Restaurants are starting to adopt cloud-based solutions for managing their businesses. Strong demand for Toast's (TOST -1.23%) platform has sent the stock soaring over the past year, and it just hit another new high following another strong quarter of growth.

Toast added 6,000 net new locations in the first quarter, with revenue up 31% year over year to $1.7 billion. The company is starting to see profits rise as the business grows, which is fueling investor optimism and supporting a higher share price.

Toast has great growth potential since it is demonstrating it can adopt its platform to meet the needs of a wide range of restaurant types. Whether it's serving the needs of a large restaurant chain like Applebee's or signing a deal to provide digital solutions for Topgolf, Toast is gaining momentum across the industry.
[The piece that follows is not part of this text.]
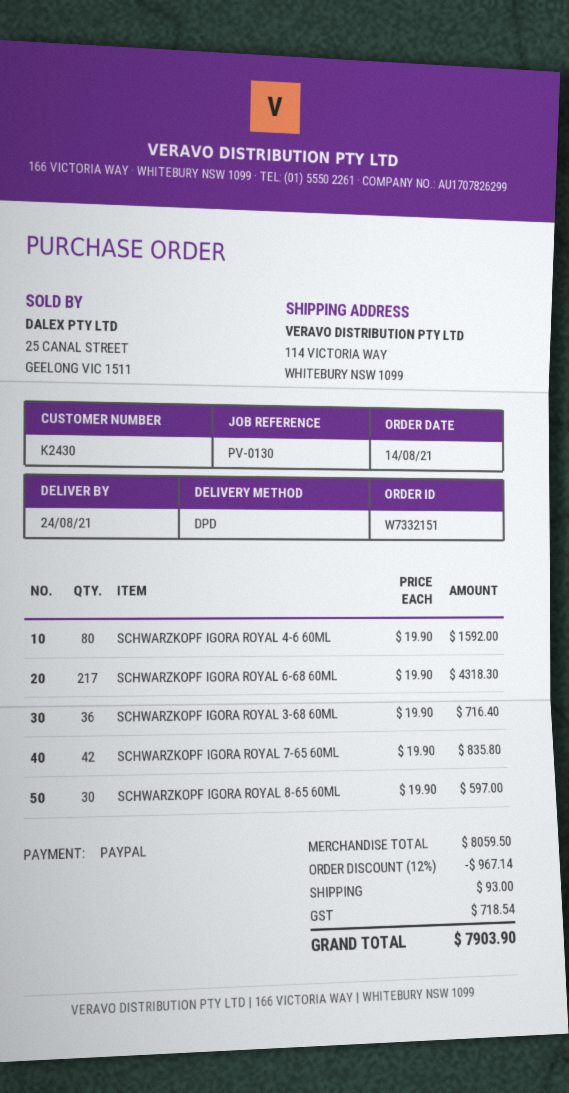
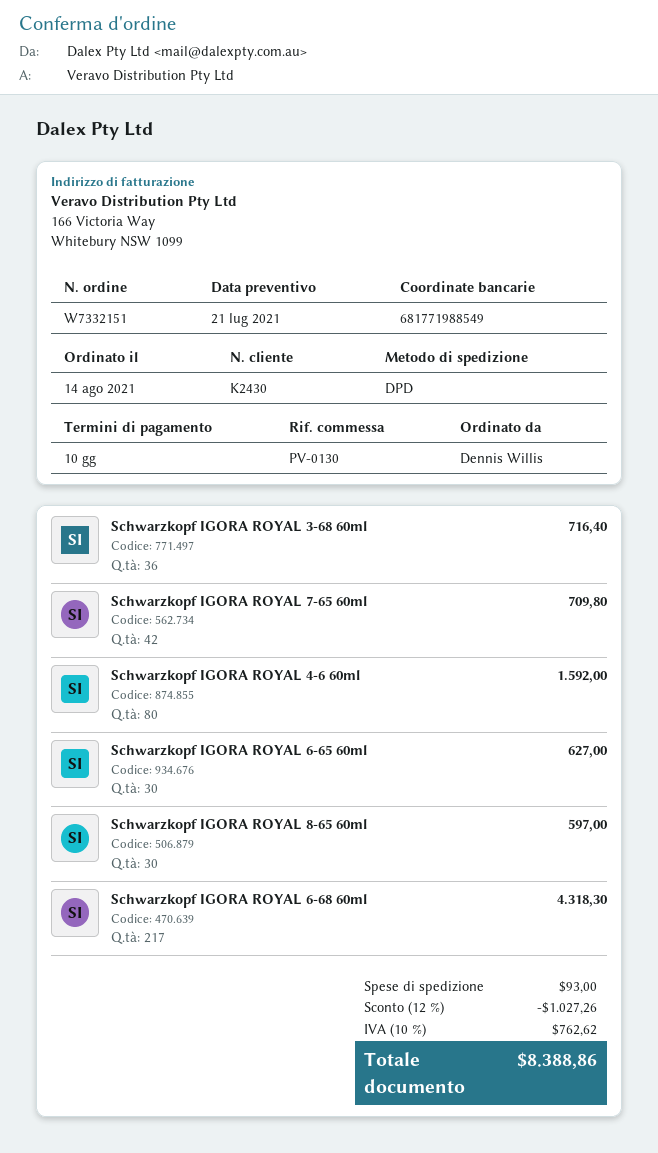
SCHWARZKOPF IGORA ROYAL 7-65 60ML: 42 for 835.80 -> 42 for 709.80
Schwarzkopf IGORA ROYAL 6-65 60ml: none -> 30 for 627.00
discount: 12% = 967.14 -> 12% = 1027.26
tax: 718.54 -> 762.62
total: 7903.90 -> 8388.86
Its intuitive and comprehensive platform is a key selling point. Toast provides lots of tools that make running a restaurant business a lot easier, including kitchen displays and handheld devices for staff. It also provides real-time analytics that helps restaurants learn ways to improve service and reduce costs. Toast says it is winning the majority of deals over its competitors, positioning the business for a record quarter of net new additions for Q2.

Toast has only captured 10% of the 1.4 million restaurant locations in its addressable market. It is clearly on track to capture a larger share of this market, and that means the stock could deliver multibagger returns to investors.